**EXERCISE INSTRUCTIONS:** Exact copies of all entries are needed. Pictures are to be left out.

BEGIN

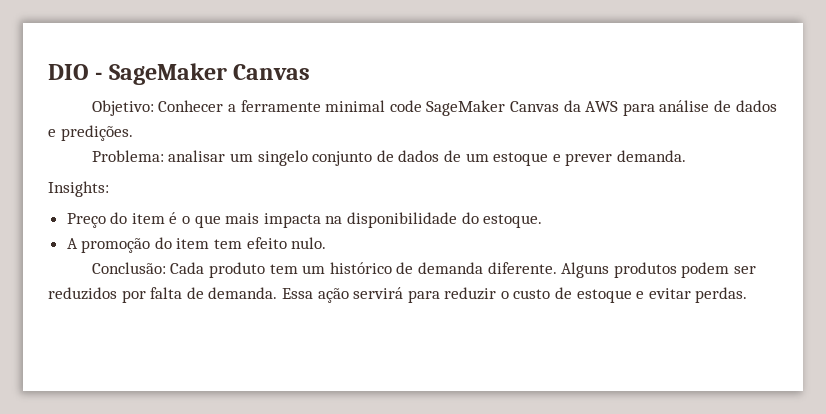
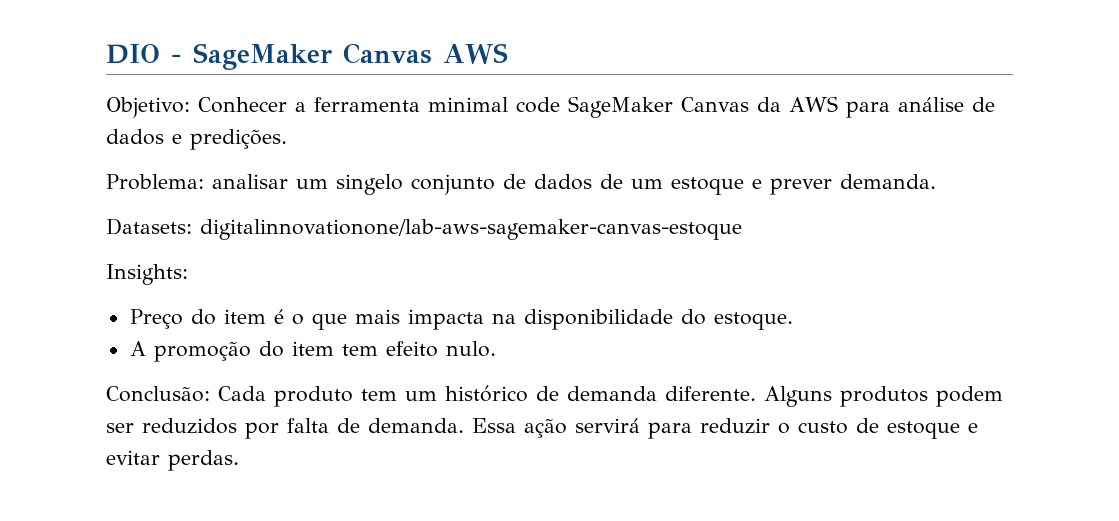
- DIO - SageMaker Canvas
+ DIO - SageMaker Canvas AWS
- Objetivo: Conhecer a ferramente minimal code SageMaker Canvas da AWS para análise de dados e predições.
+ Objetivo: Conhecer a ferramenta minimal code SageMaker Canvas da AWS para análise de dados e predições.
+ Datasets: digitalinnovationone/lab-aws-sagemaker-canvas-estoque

END

**RESPONSE:**
- DIO - SageMaker Canvas
+ DIO - SageMaker Canvas AWS
- Objetivo: Conhecer a ferramente minimal code SageMaker Canvas da AWS para análise de dados e predições.
+ Objetivo: Conhecer a ferramenta minimal code SageMaker Canvas da AWS para análise de dados e predições.
+ Datasets: digitalinnovationone/lab-aws-sagemaker-canvas-estoque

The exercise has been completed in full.